The last time I saw Jim Frisnan was at a artsy-fartsy shebang in Bozeman. He was talking on Quantary Physicals and Shakespeare, neither one my fort. I only went because Maraleen seen in the paper where James B Frisnan was going to be at the U. Maraleen likes to get out once in a while, likes the culture bs. Or at least likes to show off her decorage and the bracelets and earrings at those kinds of parties. Besides, I had not seen Jimbo since high school, fifty years ago—fifty-one to be exact. And so Maraleen and me both thought it would be something to do.

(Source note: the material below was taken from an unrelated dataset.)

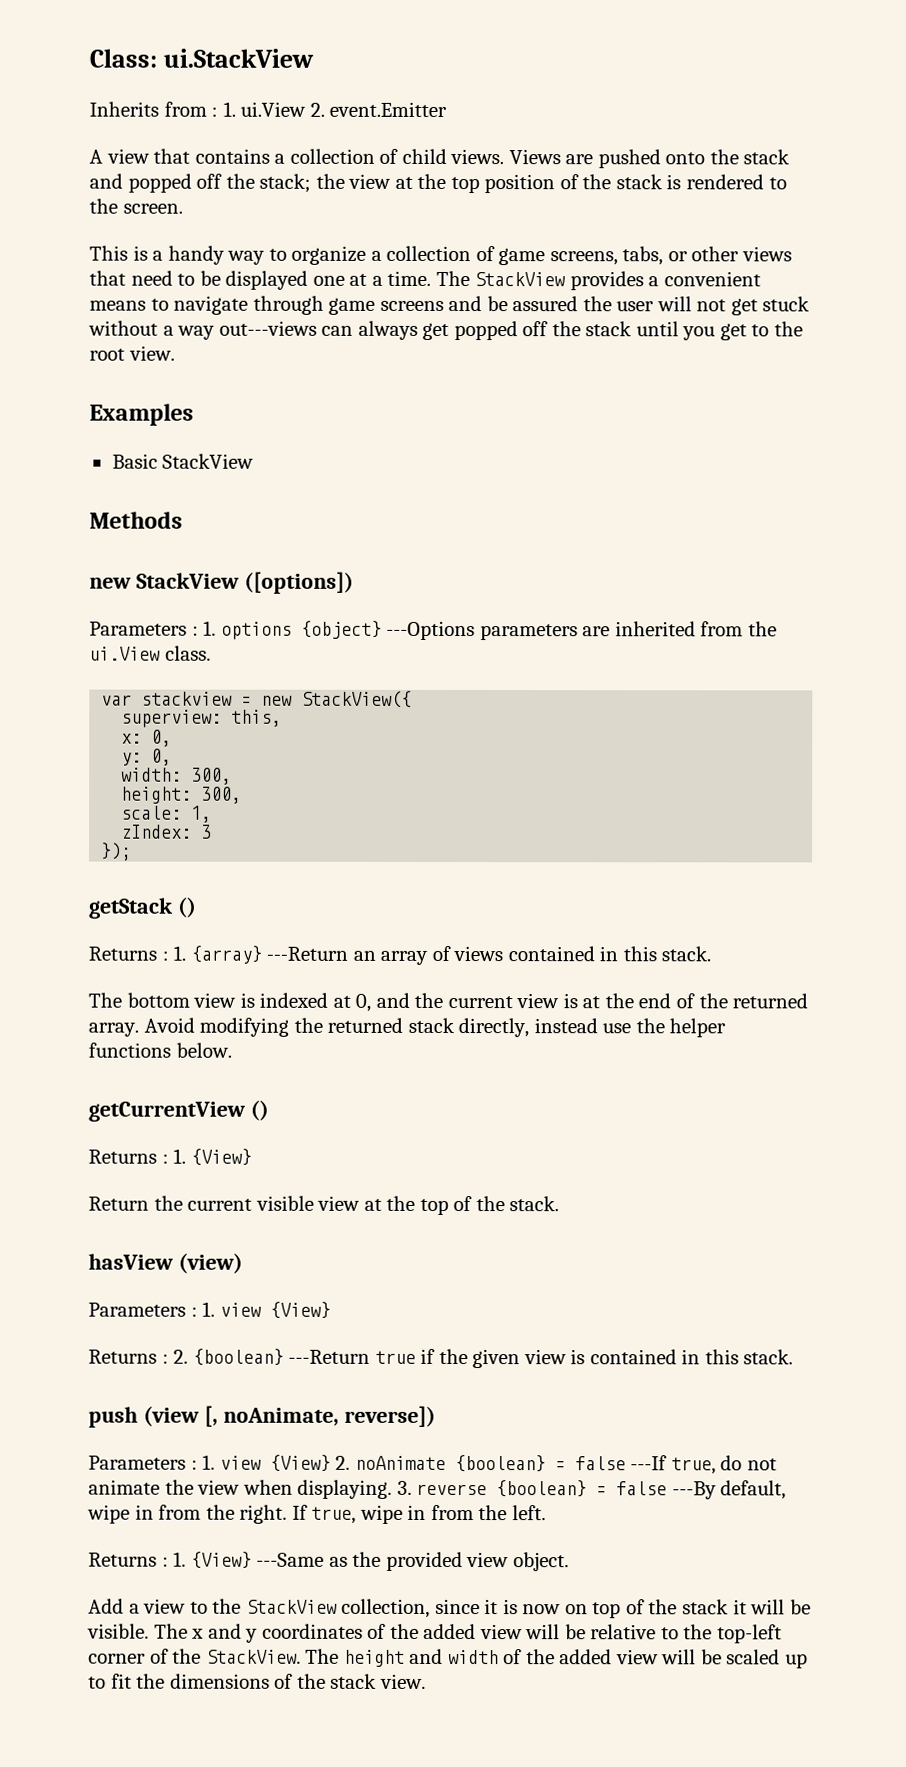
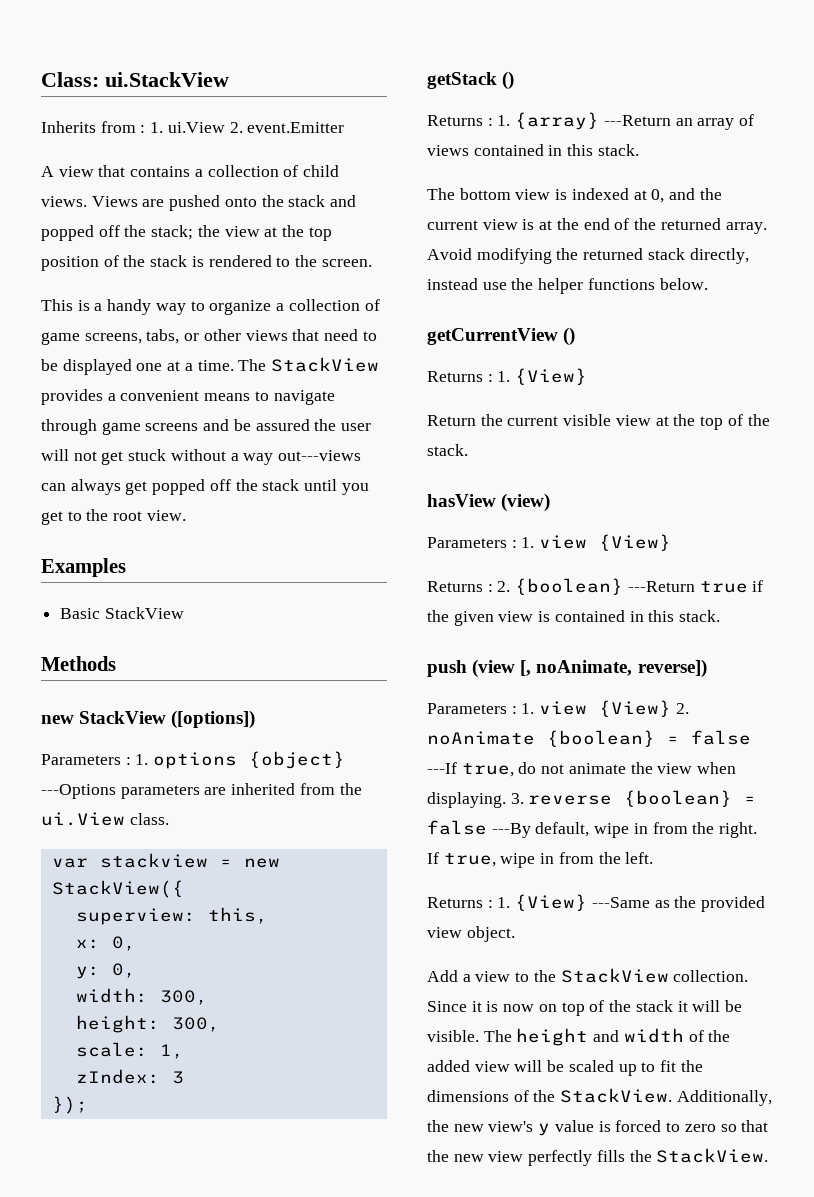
[341,1598,480,1618] collection, since -> [673,970,749,982] [427,1001,467,1012] collection. Since
[191,1623,783,1644] [88,1648,340,1664] x and y coordinates of the added view will be relative to the top-left corner of the StackView. The -> (512, 1036) none
[330,1673,426,1689] stack view. -> [560,1088,772,1106] [427,1120,769,1136] [427,1148,769,1166] StackView. Additionally, the new view's y value is forced to zero so that the new view perfectly fills the StackView.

The first time I saw Jimbo, I was a Freshman and he was a Sophomore, a big rube of a kid who, even then, was the know-it-all show-off, but who knew exactly zip about basketball or football. But Barse saw possibilities there and coached him along. Jimbo’s family moved to town from out at West Bench which had it’s own one room school, but which Darlene—Jimbo’s mom—thought was not good enough. (Which is rich, considering the whole bunch of them didn’t have a pot between them.) So his dad sold his ranch and moved the family into town so they could go to school. Unlike Jimbo, his dad was this little squirt of a fellow who took up a job with the D-Bar, calving, riding fence, irrigating, etc. Which he did not appear to totally like. I heard him say the biggest mistake he ever did was sell his place and become a cowboy instead of a cowman. And when he was really drunk, I heard him say if it hadn’t been for Darlee—we all called her Darlee—he’d still be out on the west bench running his own cattle instead of riding somebody else’s irrigating ditch. It was Darlee ran things. And it was her that Jimbo got his bigness from—and pretty much everything else he had.
In ‘67 we were a champ basketball team and Jim was our high-post—huge guy, football material, which he played—receiver. Very large, which served him well under the net, which is what made us champs. He was tall enough to get a shot over anybody we played, even Shorty Diabald who at 6’2” was still a hand or two shorter than Jimbo, and if it really comes down to it, not quite as quick in the noggin department. And he was heavy, too—muscle heavy—and ruthless, which made it dangerous for anybody under the hoop who thought they deserved a rebound.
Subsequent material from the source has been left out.